If I only had one gun, it would be angled, and it would be a 15 gauge, not 16 gauge. You can get the angled nails anywhere from 1 1/4" up to 2 1/2" and that gives you a LOT of versatility. You can get into tighter corners, whether you're trying to get those last couple nails into crown, or you're in a tight spot under/inside a cabinet, etc.

Granted, with 15 gauge nails, you have to be a LOT more careful if you're installing thin, delicate trim so you don't split the wood too much, even thicker trim once you're near the end of the board.. (hence that's why they make smaller 18 and 23 gauge nailers/pinners).

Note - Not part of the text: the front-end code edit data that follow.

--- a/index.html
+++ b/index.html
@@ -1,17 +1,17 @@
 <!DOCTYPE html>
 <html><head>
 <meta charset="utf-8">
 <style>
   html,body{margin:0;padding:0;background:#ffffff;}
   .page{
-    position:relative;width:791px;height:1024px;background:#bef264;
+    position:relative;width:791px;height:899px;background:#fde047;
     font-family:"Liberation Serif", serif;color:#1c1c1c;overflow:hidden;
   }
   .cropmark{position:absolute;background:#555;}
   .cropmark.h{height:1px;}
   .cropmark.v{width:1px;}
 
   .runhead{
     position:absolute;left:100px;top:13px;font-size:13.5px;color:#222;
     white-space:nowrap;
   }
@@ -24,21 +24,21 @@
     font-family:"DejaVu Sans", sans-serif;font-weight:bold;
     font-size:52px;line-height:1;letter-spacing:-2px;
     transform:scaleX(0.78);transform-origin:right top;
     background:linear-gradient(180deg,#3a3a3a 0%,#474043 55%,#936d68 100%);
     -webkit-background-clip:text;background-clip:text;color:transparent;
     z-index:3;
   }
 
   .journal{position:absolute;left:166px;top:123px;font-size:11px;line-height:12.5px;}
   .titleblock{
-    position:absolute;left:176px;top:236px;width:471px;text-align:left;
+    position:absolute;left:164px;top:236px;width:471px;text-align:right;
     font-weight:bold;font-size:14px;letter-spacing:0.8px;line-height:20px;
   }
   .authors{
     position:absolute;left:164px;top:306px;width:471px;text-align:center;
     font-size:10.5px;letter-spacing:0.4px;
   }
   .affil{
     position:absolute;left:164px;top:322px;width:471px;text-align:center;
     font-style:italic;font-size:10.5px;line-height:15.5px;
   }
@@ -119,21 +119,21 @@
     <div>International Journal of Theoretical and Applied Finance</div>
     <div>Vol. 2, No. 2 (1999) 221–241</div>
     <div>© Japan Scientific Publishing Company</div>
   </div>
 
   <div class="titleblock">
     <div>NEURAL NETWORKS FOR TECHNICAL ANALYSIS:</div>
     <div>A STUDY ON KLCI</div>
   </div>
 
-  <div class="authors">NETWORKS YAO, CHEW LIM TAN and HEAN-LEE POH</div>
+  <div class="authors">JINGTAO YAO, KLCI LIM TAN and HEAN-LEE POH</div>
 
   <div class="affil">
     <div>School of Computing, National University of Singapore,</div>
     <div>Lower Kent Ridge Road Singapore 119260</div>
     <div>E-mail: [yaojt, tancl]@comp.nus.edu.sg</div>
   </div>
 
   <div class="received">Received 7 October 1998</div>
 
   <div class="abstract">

Plus if I can use the same nails for my Hitachi 15 gauge angled nailer, awesome!


Milwaukee vs Paslode Gas?

I have 2 Paslode Gas/Cordless guns. 1 is an angled finish nailer and the other is their framing nailer. I have had those for years, but do not use them too much. They were always the "go-to" gun for pickup work, when dragging the hose and compressor somewhere for 15 nails for a couple small trim pieces was way too time consuming and expensive.

That being said, if you did not use the gun enough, and you had partially used gas cartridges, they would expire after awhile, and then you had to buy more, so that gets expensive. Also, you have to clean the guns, firing chamber, etc. If not, they get gunked up and the next time you go to use them...well....maybe they don't fire right and then you're stuck cleaning them onsite and wasting time. So these days, I personally would not buy another Gas/battery cordless.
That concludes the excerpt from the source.